Acute vs. Chronic Exposure

• Acute Chemical Exposure: a short-term exposure to a chemical, lasting anywhere from seconds to hours.
  • Health effects show up immediately or soon after the exposure and can range from minor irritations to serious eye damage or loss of consciousness.
• Chronic Chemical Exposure: a continued or repeated exposure to a toxic substance over an extended period of time (months or years).
  • The effects of chronic exposure may not be apparent for years, sometimes only manifesting long after the exposure has ceased. In many cases, the effects of chronic chemical exposure are permanent.
• Acute risks: microbiological, phycotoxins, some phytotoxins.

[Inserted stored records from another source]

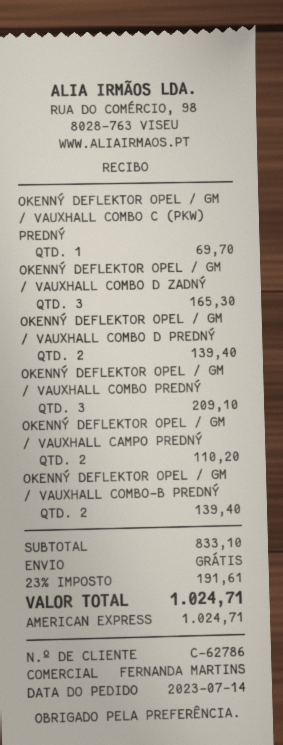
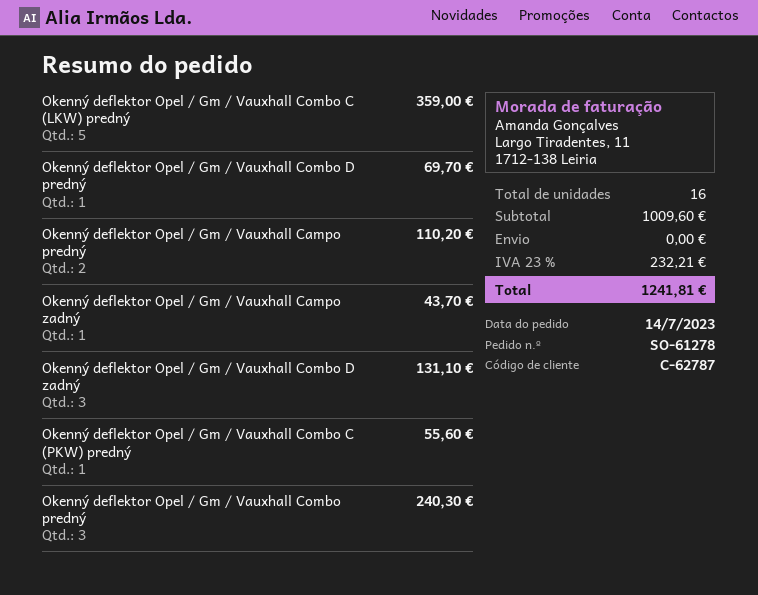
customer number: C-62786 -> C-62787
OKENNÝ DEFLEKTOR OPEL / GM / VAUXHALL COMBO C (PKW) PREDNÝ: 1 for 69.70 -> 1 for 55.60
OKENNÝ DEFLEKTOR OPEL / GM / VAUXHALL COMBO D ZADNÝ: 3 for 165.30 -> 3 for 131.10
OKENNÝ DEFLEKTOR OPEL / GM / VAUXHALL COMBO D PREDNÝ: 2 for 139.40 -> 1 for 69.70
OKENNÝ DEFLEKTOR OPEL / GM / VAUXHALL COMBO PREDNÝ: 3 for 209.10 -> 3 for 240.30
OKENNÝ DEFLEKTOR OPEL / GM / VAUXHALL COMBO-B PREDNÝ: 2 for 139.40 -> none
Okenný deflektor Opel / Gm / Vauxhall Combo C (LKW) predný: none -> 5 for 359.00
Okenný deflektor Opel / Gm / Vauxhall Campo zadný: none -> 1 for 43.70
subtotal: 833.10 -> 1009.60
tax: 23% = 191.61 -> 23% = 232.21
total: 1024.71 -> 1241.81

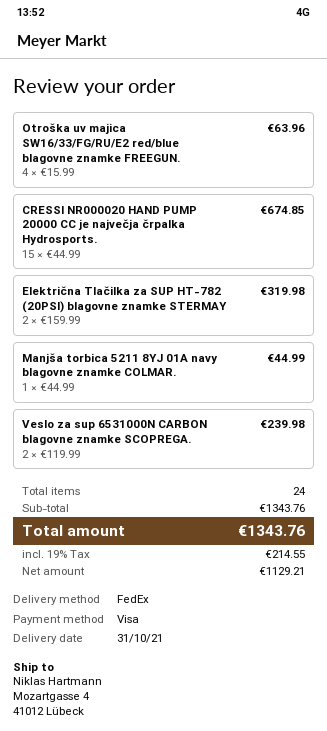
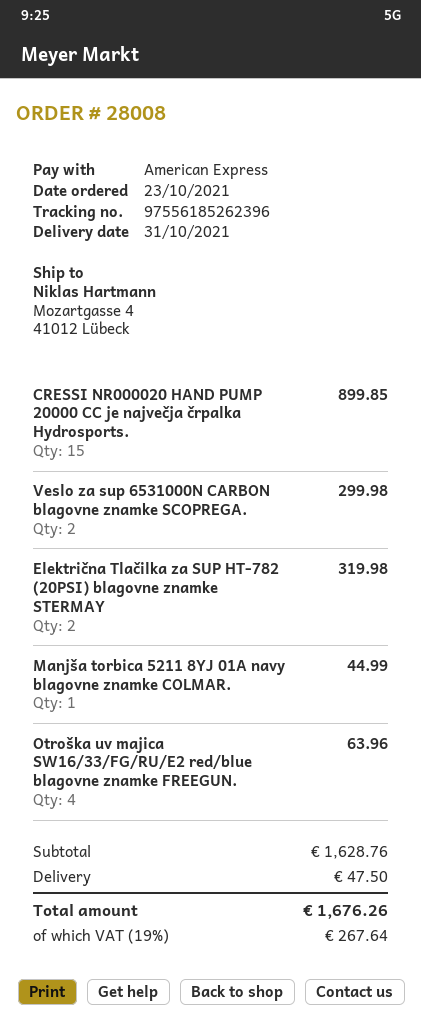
payment method: Visa -> American Express
CRESSI NR000020 HAND PUMP 20000 CC je največja črpalka Hydrosports.: 15 for 674.85 -> 15 for 899.85
Veslo za sup 6531000N CARBON blagovne znamke SCOPREGA.: 2 for 239.98 -> 2 for 299.98
subtotal: 1343.76 -> 1628.76
shipping: none -> 47.50
tax: 19% = 214.55 -> 19% = 267.64
total: 1343.76 -> 1676.26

Pesticide residues and food additives can be either high or low risk based on exposure.
• Chronic risks: mycotoxins, anthropogenic contaminants, some phytotoxins, unbalanced diet, food additives and pesticide residues can be either high or low based on exposure.

Case Study: Indomie and Ethylene Oxide (EtO)

• Indomie product recall in Taiwan due to differences in standards for pesticide residue EtO.
• Taiwan does not permit EtO in food, while Indonesia does.
• Taipei health authorities reported EtO levels in 'Indomie Rasa Ayam Spesial' at $0.187 mg/kg$ (ppm).
• BPOM (Indonesia's FDA) stated the analysis method used by Taiwan (FDA) determines 2-Chloro Ethanol (2-CE), which is then converted to EtO.
• EtO level of 0.187 ppm is equivalent to 2-CE level of 0.34 ppm.
• Indonesia regulates the Maximum Residue Limit (MRL) of 2-CE at 85 ppm. (Keputusan Kepala BPOM RI Nomor 229 Tahun 2022).
• Established purity criteria for various polyoxyethylene compounds.

Pesticide Residue and Maximum Residue Levels (MRLs)

• European Commission database for MRLs in food.
• Ethylene oxide (sum of ethylene oxide and 2-chloro-ethanol expressed as ethylene oxide) MRLs for fruits, fresh or frozen, and tree nuts.
• The Barometer shows the wide safety margins used in the MRL setting process.
• MRL compliance, legal for trade, safe for human health.
• ADI (Acceptable Daily Intake): the estimated amount of a substance in food that can be ingested daily over a lifetime by humans without appreciable health risks.
• ARfD (Acute Reference Dose): the estimated amount of a substance in food, which can be ingested in a single meal by humans without appreciable health risks.
• NOAEL (No Observable Adverse Effect Level): the greatest concentration of a substance that causes no detectable adverse changes.
• LOAEL (Lowest Observable Adverse Effect Level): a level similar to the NOAEL, but where an effect can be observed.